Featured Poet: Scott T. Hutchison, Gilford
Named New England Poet of the Year for 2001 by the New England Association of Teachers of English, Scott started and served as Director for the New Hampshire Young Writers' Conference until this past year. He is a member of the rotating faculty of the New England Young Writers' Conference. Has taught English and Creative Writing at Gilford High School since 1987.
About his featured poem, Scott writes:
After reading a story about the actual Fisherville (which came together in Wolfeboro) in the local newspaper, I knew that it was a story-and a poem-important to New Hampshire. Sitting down to write, it felt like I could see all of those wonderful people and their bob house village out on the ice of the Big Lake.
Fisherville
--Incorporated Nov. 1940,
melted April 1941
Three dozen bob houses anchored on the ice
of Lake Winnepausakee. My grandfather said ownership
was but the invention of laughing minds, it appeared
on signs above the doors: "Municipal Court,"
"Town Hall," "City Newspaper," "Jail." For himself,
he'd stuffed the ballotbox, rose to "mayor"--everybody
knew, but that was Fisherville. I asked him if the war
came to that town. He eyed me, smiled, began by saying
the ice was 16 inches thick, men of the old guard with time
and patience had no problems traveling. I watched his hands
widen the air, measuring off a salmon that fed twelve
good fellows. He said talking still made his lungs ache--
an old dosing of mustard gas; he carried splinters in his palms
from exploding trees while performing his duty in the Argonne Forest.
He wanted to tell me that was his war, WWI, the "Great One"--
coughed instead, smiled. The world on the bank said he
and his boys were living a grand fisherman's joke. Gramps
instructed me to put emphasis on the first word in "real estate,"
he dipped fingers into his drink--I held out my hand,
grasped the ice cube he put there, in spite of the cold pain,
until he finished speaking. When the town of Fisherville died,
sunshine and warm weather were the only ones held accountable.

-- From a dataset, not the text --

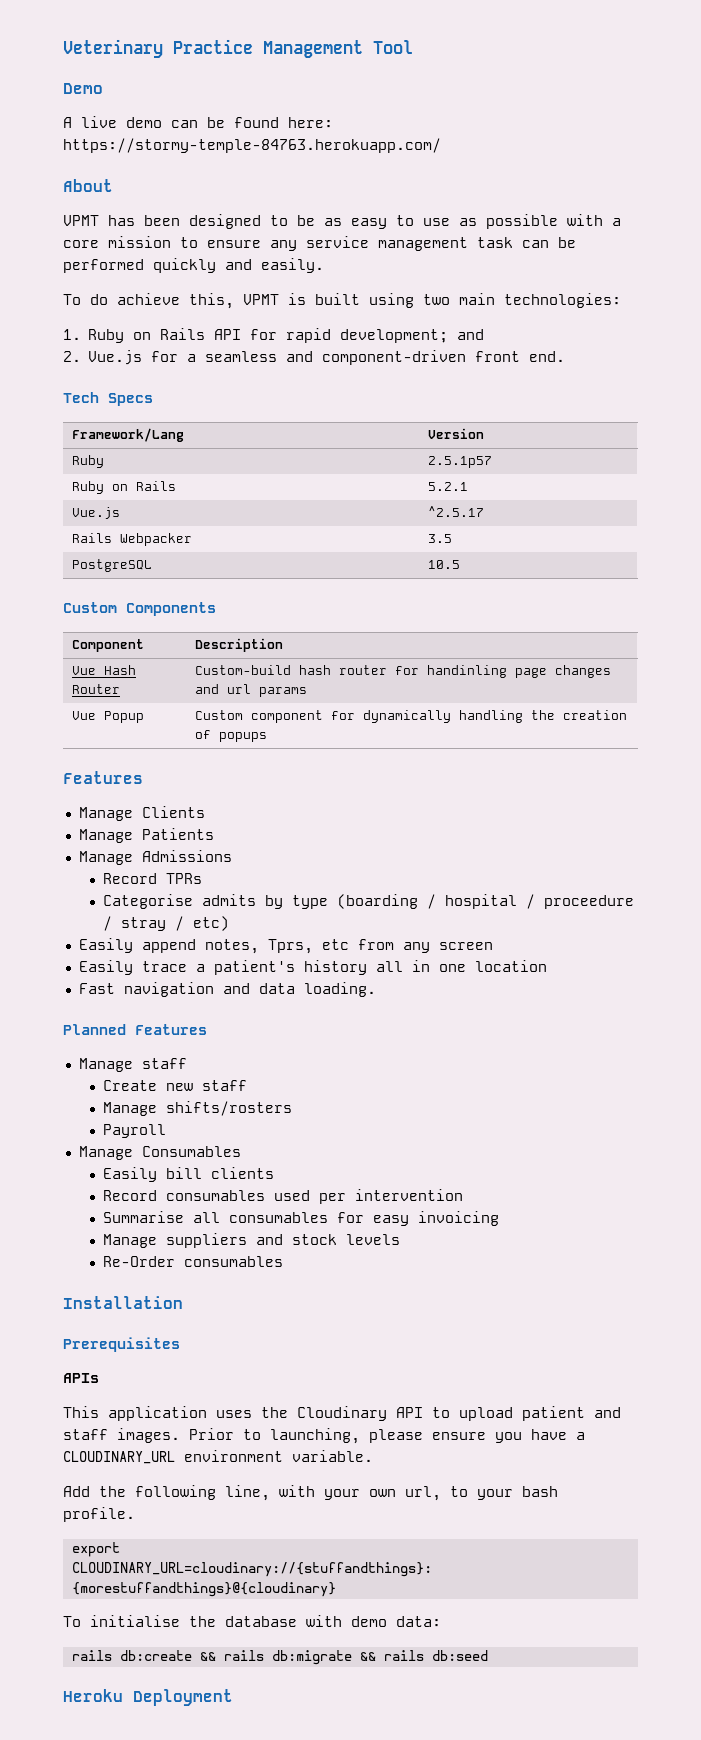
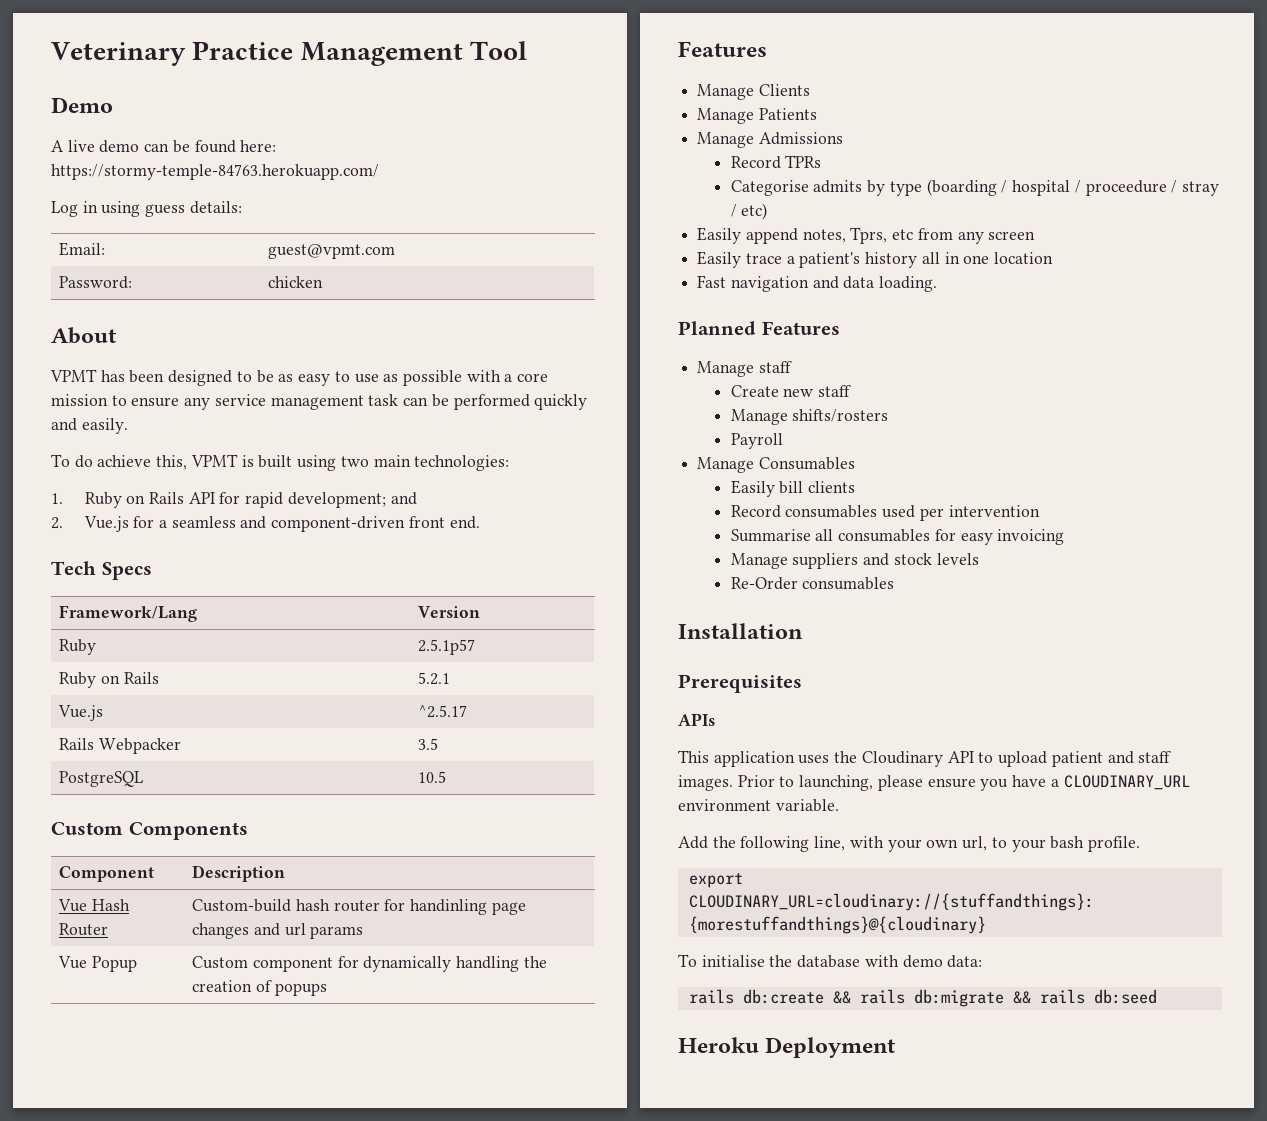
(441, 145) none -> [51,201,242,217] [59,242,106,256] [268,244,396,259] [59,276,133,289] [268,276,324,288] // Log in using guess details: // Email: | guest@vpmt.com // Password: | chicken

But before that: his first duty as mayor was to order the flag
at half-mast for Bill Randolph's boy. My grandfather died
soon after, wanting to provide me with insights on the Argonne,
about war, to the men of Fisherville. I was awarded the flag
from his coffin. And ever since the ice cube melted while he spoke,
I've been trying to tell people it's a simple thing for hands
to lie to the mind about their pain, I remember him saying
that bob houses were slid around every day, seizing
whatever new territory best captured the sun; Winnipesaukee
and the sky had room for them all in '41. Nowadays, each April--
Easter Sunday--a few people gather to recall Fisherville.
Sometimes they row out, sit in boats to tell their parables;
every few years ice-out hasn't come, and people snowshoe
to the spot. I took my boys out there this past Spring.
They asked if that's where he died. I held their hands,
smiled. I told them. It's where he walked on water.